Source records
+++
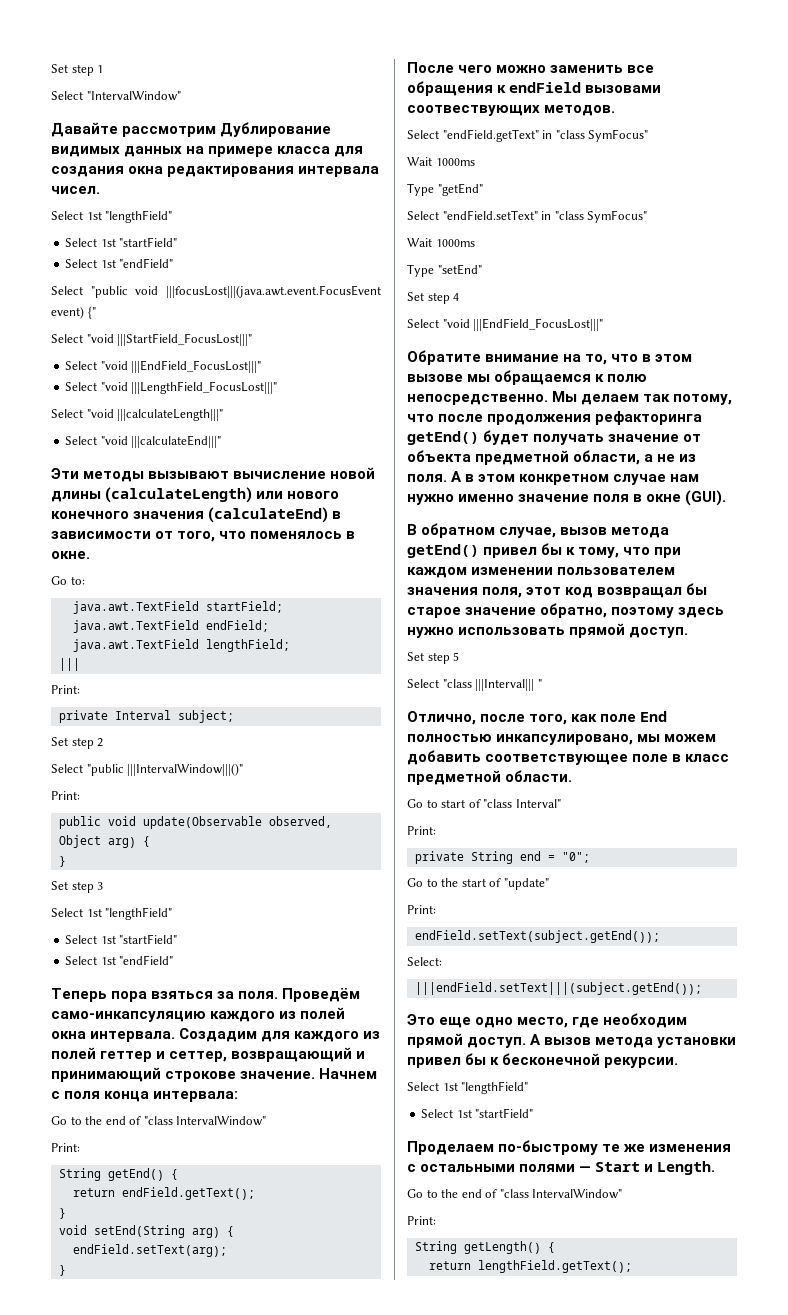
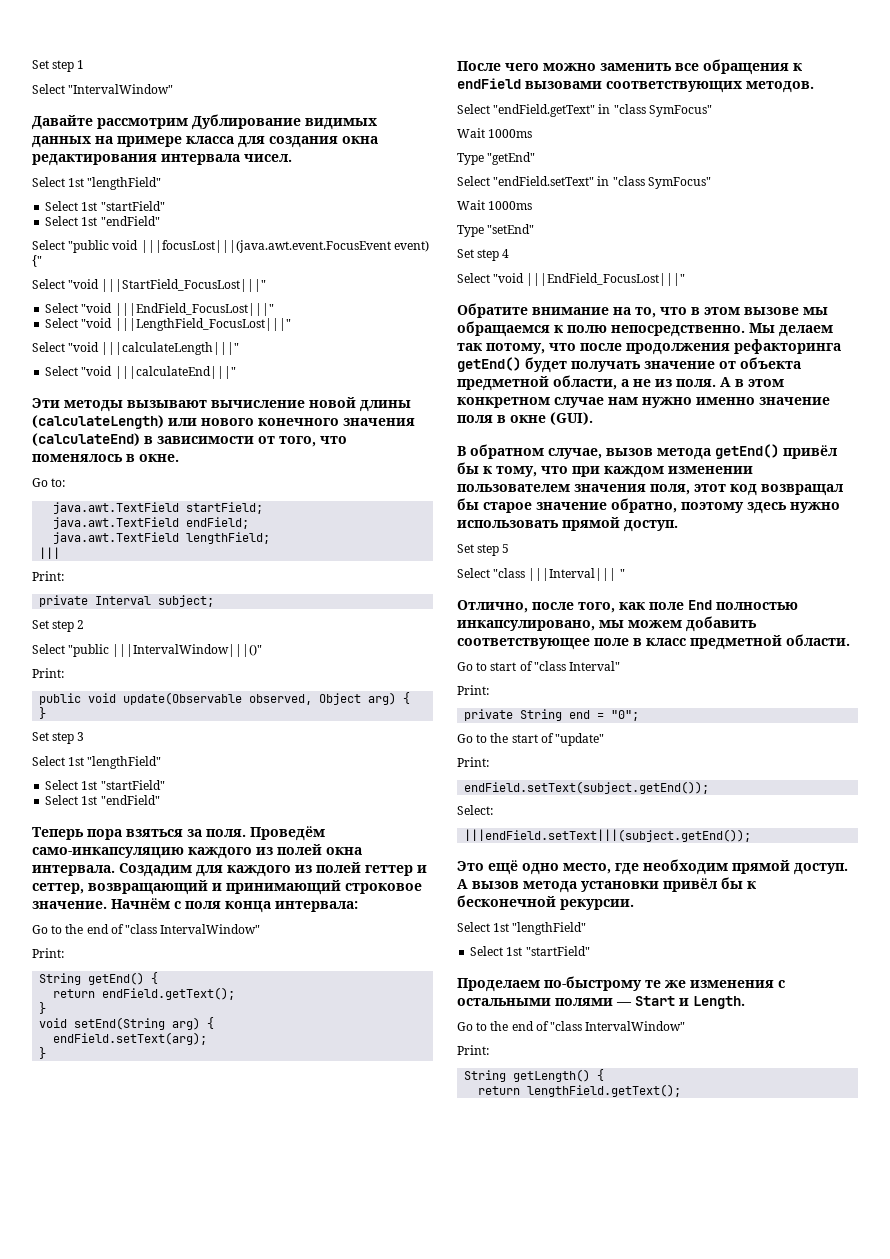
[165,1068,378,1082] строкове значение. Начнем -> [345,883,422,894] [32,898,170,909] строковое значение. Начнём
[407,105,540,116] соотвествующих -> [606,81,742,93] соответствующих
[483,547,538,558] привел -> [783,445,838,459] привёл
[439,1017,472,1028] еще -> [488,860,518,875] ещё
[407,1057,461,1068] привел -> [663,878,718,892] привёл

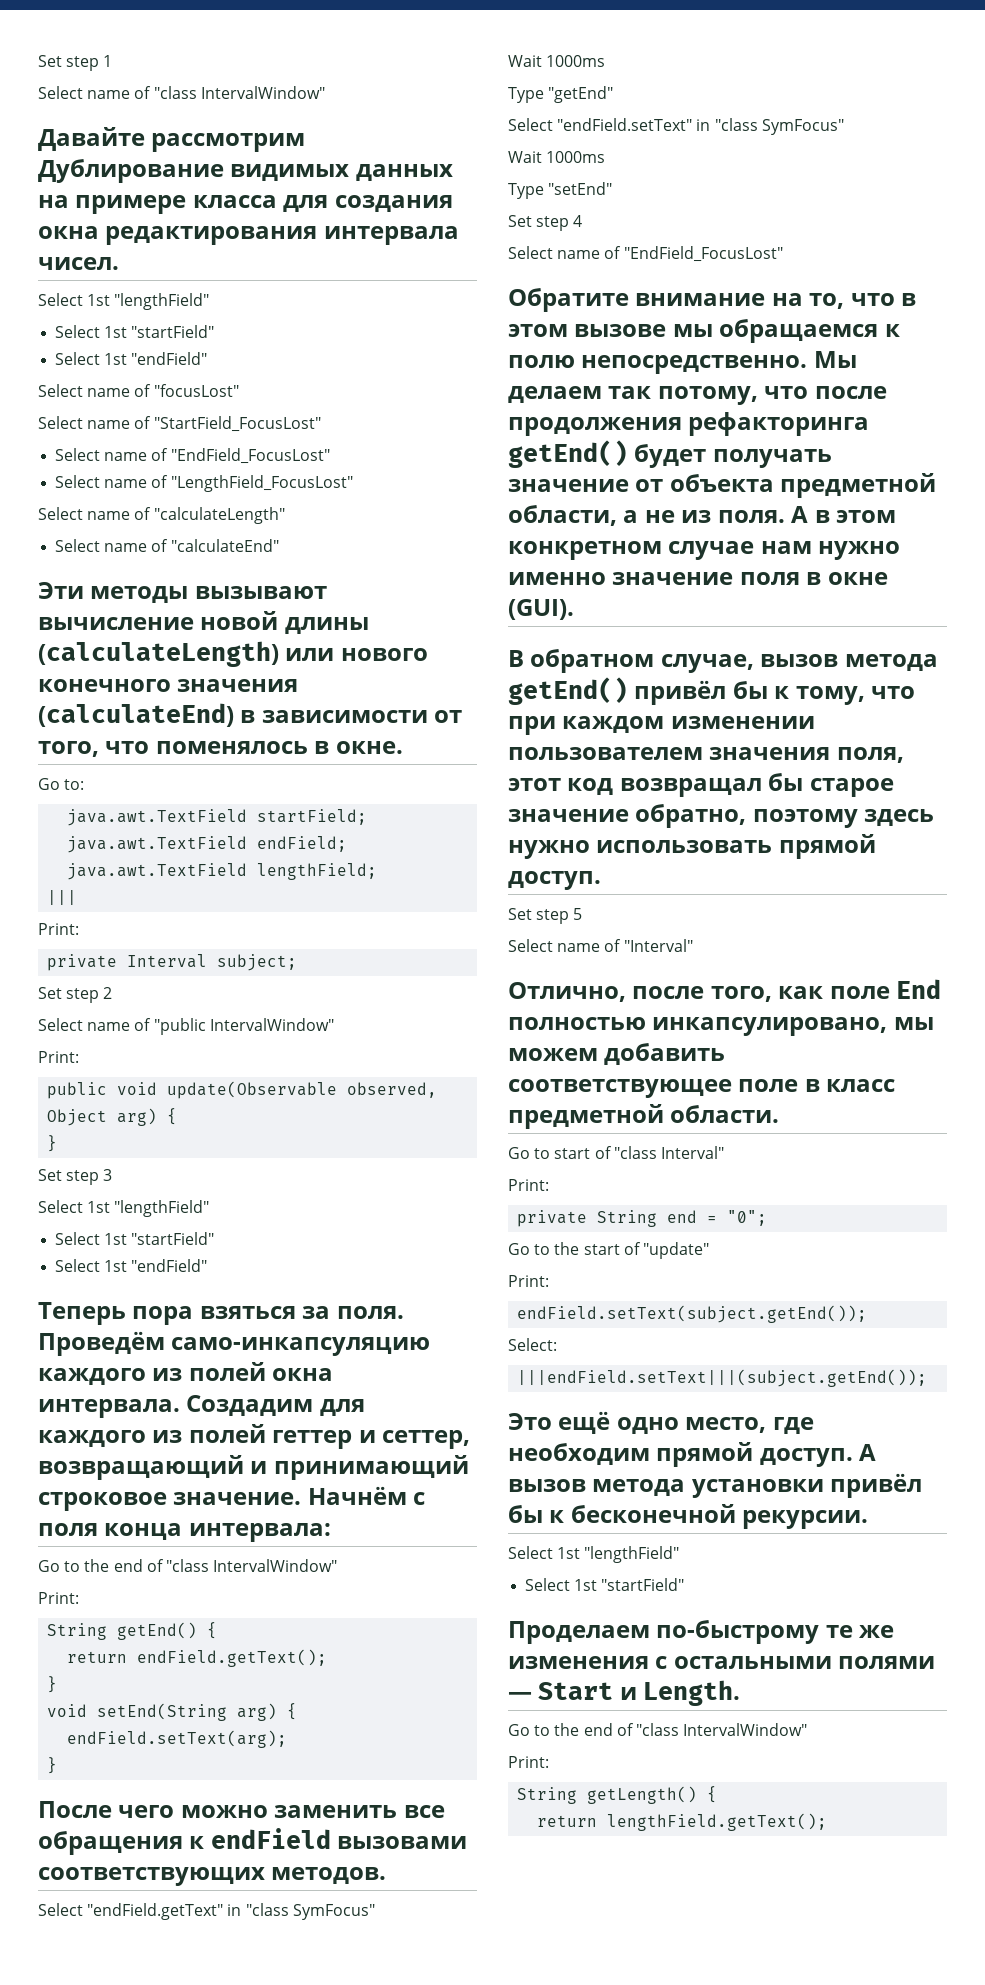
[68,84,174,94] "IntervalWindow" -> [87,86,325,99] name of "class IntervalWindow"
[68,240,429,253] [32,255,42,267] [32,279,267,292] [45,303,274,316] [45,318,291,331] [32,342,240,355] [45,366,236,379] "public void |||focusLost|||(java.awt.event.FocusEvent event) {" // Select "void |||StartField_FocusLost|||" // Select "void |||EndField_FocusLost|||" // Select "void |||LengthField_FocusLost|||" // Select "void |||calculateLength|||" // Select "void |||calculateEnd|||" -> [87,384,239,397] [38,416,321,432] [55,448,330,464] [55,475,353,492] [38,507,285,524] [55,539,279,552] name of "focusLost" // Select name of "StartField_FocusLost" // Select name of "EndField_FocusLost" // Select name of "LengthField_FocusLost" // Select name of "calculateLength" // Select name of "calculateEnd"
[68,644,263,657] "public |||IntervalWindow|||()" -> [87,1018,334,1035] name of "public IntervalWindow"
[493,273,686,286] "void |||EndField_FocusLost|||" -> [557,246,783,262] name of "EndField_FocusLost"
[493,568,625,581] "class |||Interval||| " -> [557,939,693,952] name of "Interval"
+++
* [What you will do]:
Working from the data above, repeat exactly, and only, the lines that begin at the line containing "[483,547,538,558] привел ->" and stop after the line containing "-> [87,86,325,99] name"; pictures are not copied.

* [Solution for this task]:
[483,547,538,558] привел -> [783,445,838,459] привёл
[439,1017,472,1028] еще -> [488,860,518,875] ещё
[407,1057,461,1068] привел -> [663,878,718,892] привёл

[68,84,174,94] "IntervalWindow" -> [87,86,325,99] name of "class IntervalWindow"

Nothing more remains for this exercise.